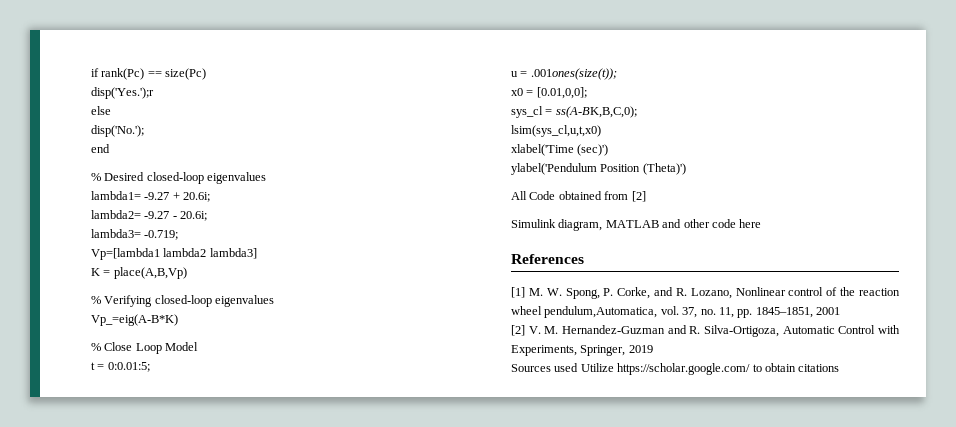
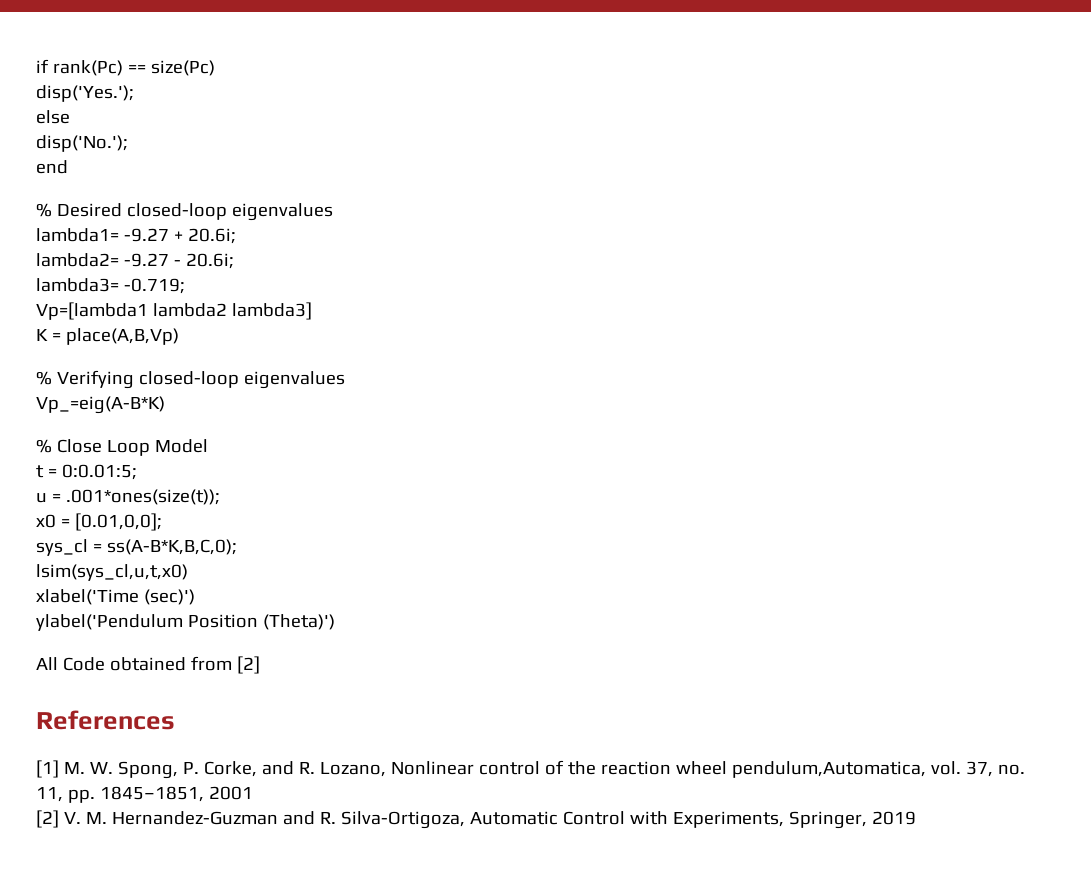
- disp('Yes.');r
+ disp('Yes.');
- u = .001ones(size(t));
+ u = .001*ones(size(t));
- sys_cl = ss(A-BK,B,C,0);
+ sys_cl = ss(A-B*K,B,C,0);
- Simulink diagram, MATLAB and other code here
- Sources used Utilize https://scholar.google.com/ to obtain citations

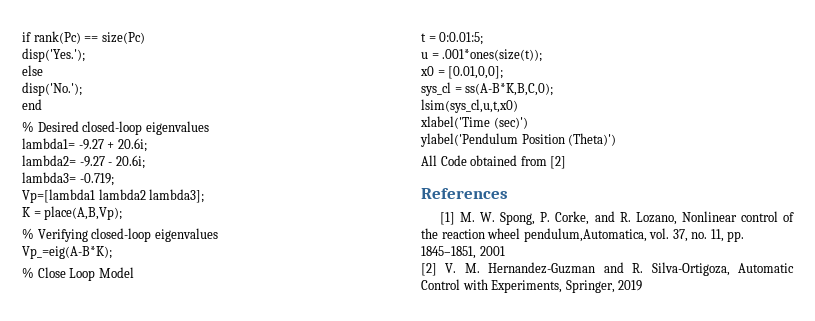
- Vp=[lambda1 lambda2 lambda3]
+ Vp=[lambda1 lambda2 lambda3];
- K = place(A,B,Vp)
+ K = place(A,B,Vp);
- Vp_=eig(A-B*K)
+ Vp_=eig(A-B*K);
☆ ☆ ☆
- [TASK DETAILS]: Above are the records; print them all exactly and keep the pictures out.

- [EXPECTED ANSWER]:
- disp('Yes.');r
+ disp('Yes.');
- u = .001ones(size(t));
+ u = .001*ones(size(t));
- sys_cl = ss(A-BK,B,C,0);
+ sys_cl = ss(A-B*K,B,C,0);
- Simulink diagram, MATLAB and other code here
- Sources used Utilize https://scholar.google.com/ to obtain citations

- Vp=[lambda1 lambda2 lambda3]
+ Vp=[lambda1 lambda2 lambda3];
- K = place(A,B,Vp)
+ K = place(A,B,Vp);
- Vp_=eig(A-B*K)
+ Vp_=eig(A-B*K);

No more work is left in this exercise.